Dataset entries:

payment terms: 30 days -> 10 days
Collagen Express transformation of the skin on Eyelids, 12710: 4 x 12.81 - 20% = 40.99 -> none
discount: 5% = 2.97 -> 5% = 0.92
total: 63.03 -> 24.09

--

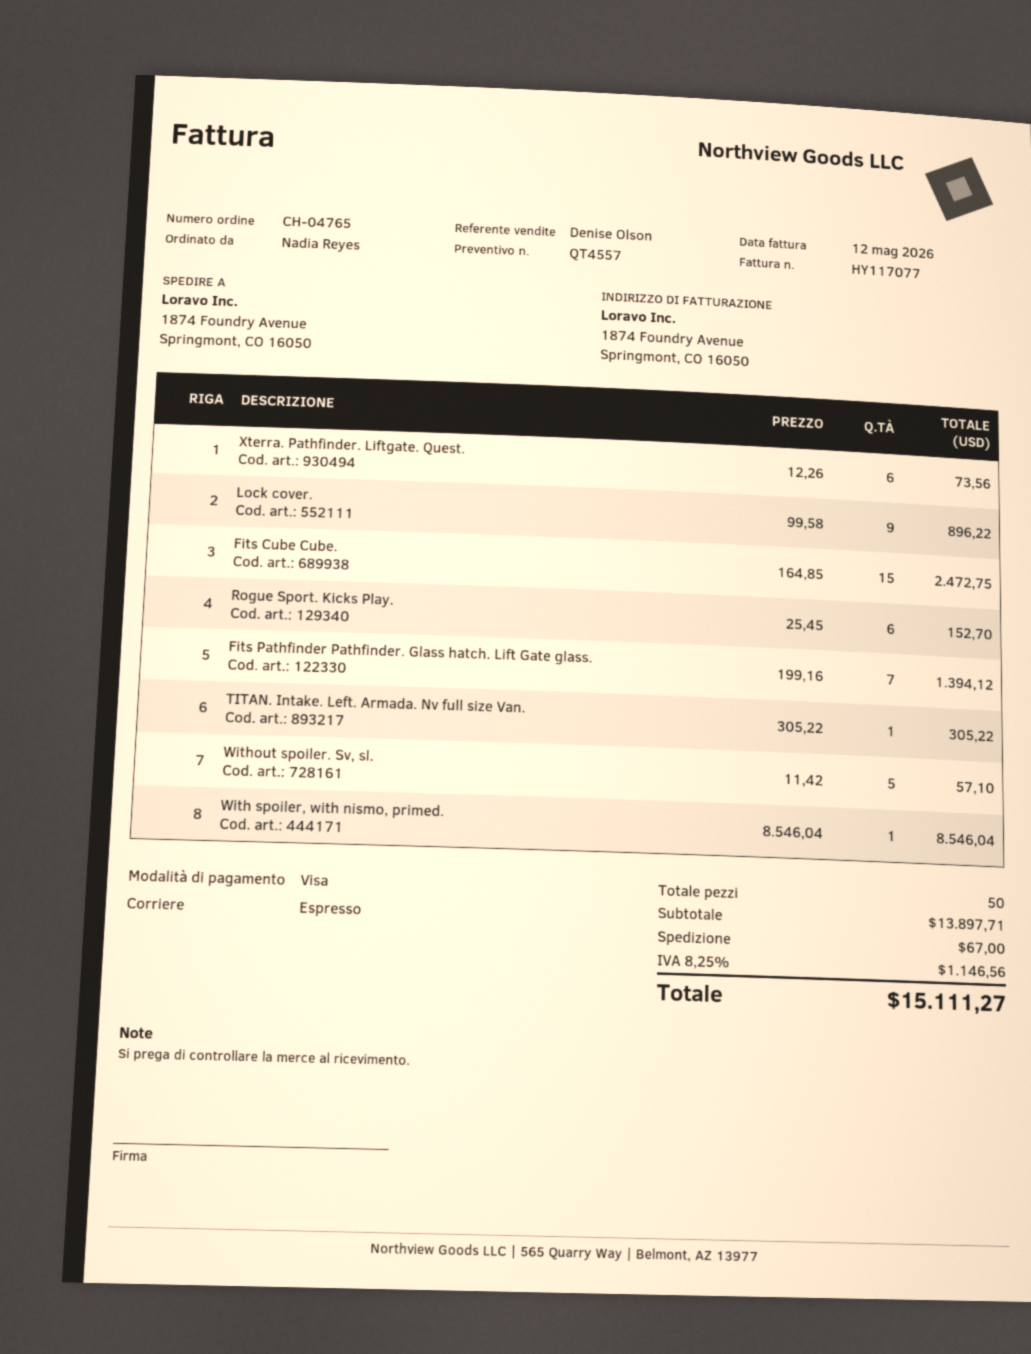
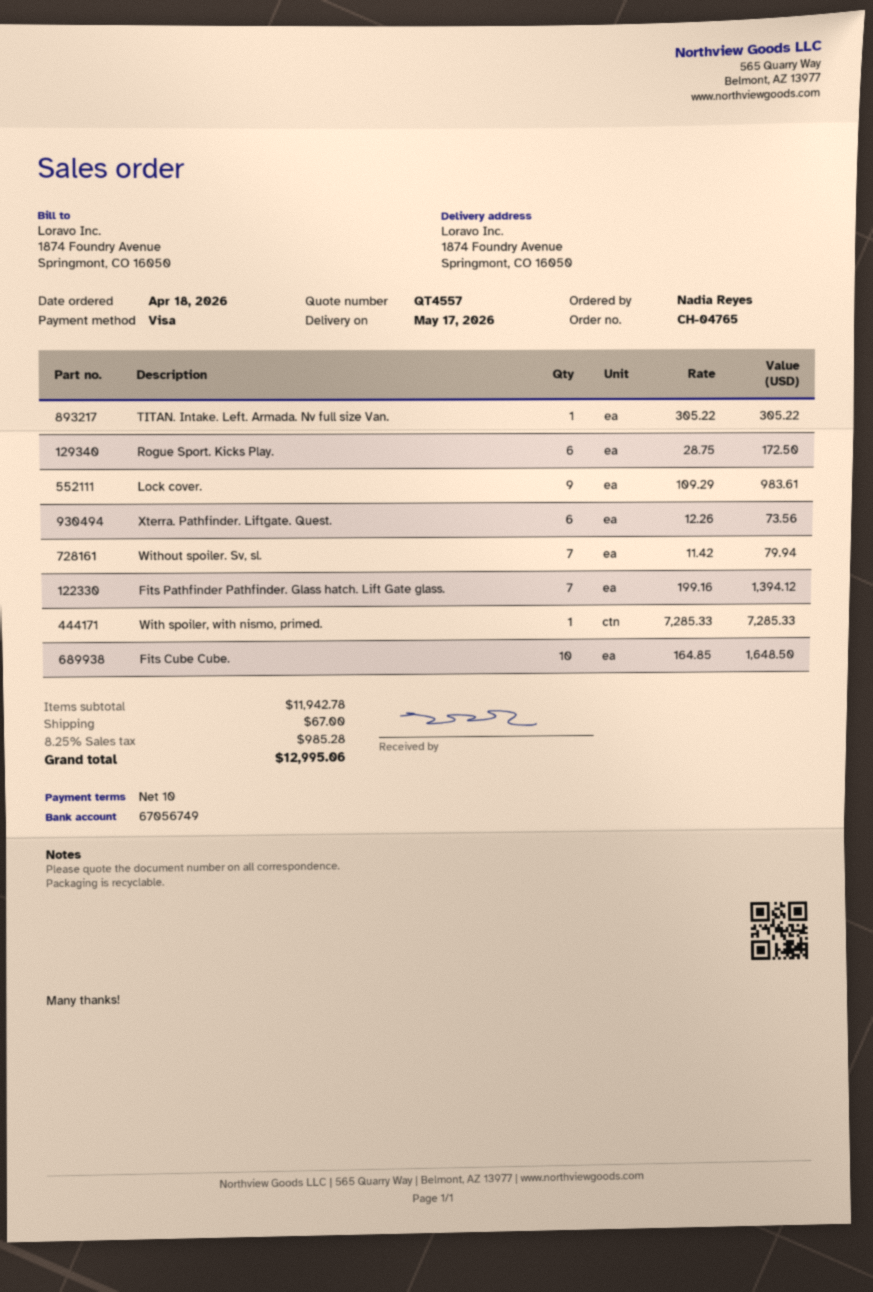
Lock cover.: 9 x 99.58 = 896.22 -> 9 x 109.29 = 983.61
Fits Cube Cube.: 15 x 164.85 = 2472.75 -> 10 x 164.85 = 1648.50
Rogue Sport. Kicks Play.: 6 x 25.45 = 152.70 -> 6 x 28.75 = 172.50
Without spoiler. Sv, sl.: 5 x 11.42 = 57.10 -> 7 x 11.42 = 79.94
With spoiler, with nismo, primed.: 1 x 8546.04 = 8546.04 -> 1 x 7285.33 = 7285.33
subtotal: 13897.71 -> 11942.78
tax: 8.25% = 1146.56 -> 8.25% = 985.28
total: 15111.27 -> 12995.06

Prompt: Copy, exactly and only, the lines above that begin with the one containing "payment terms: 30 days -> 10 days" and finish with the one containing "total: 63.03 -> 24.09".

Solution for this task:
payment terms: 30 days -> 10 days
Collagen Express transformation of the skin on Eyelids, 12710: 4 x 12.81 - 20% = 40.99 -> none
discount: 5% = 2.97 -> 5% = 0.92
total: 63.03 -> 24.09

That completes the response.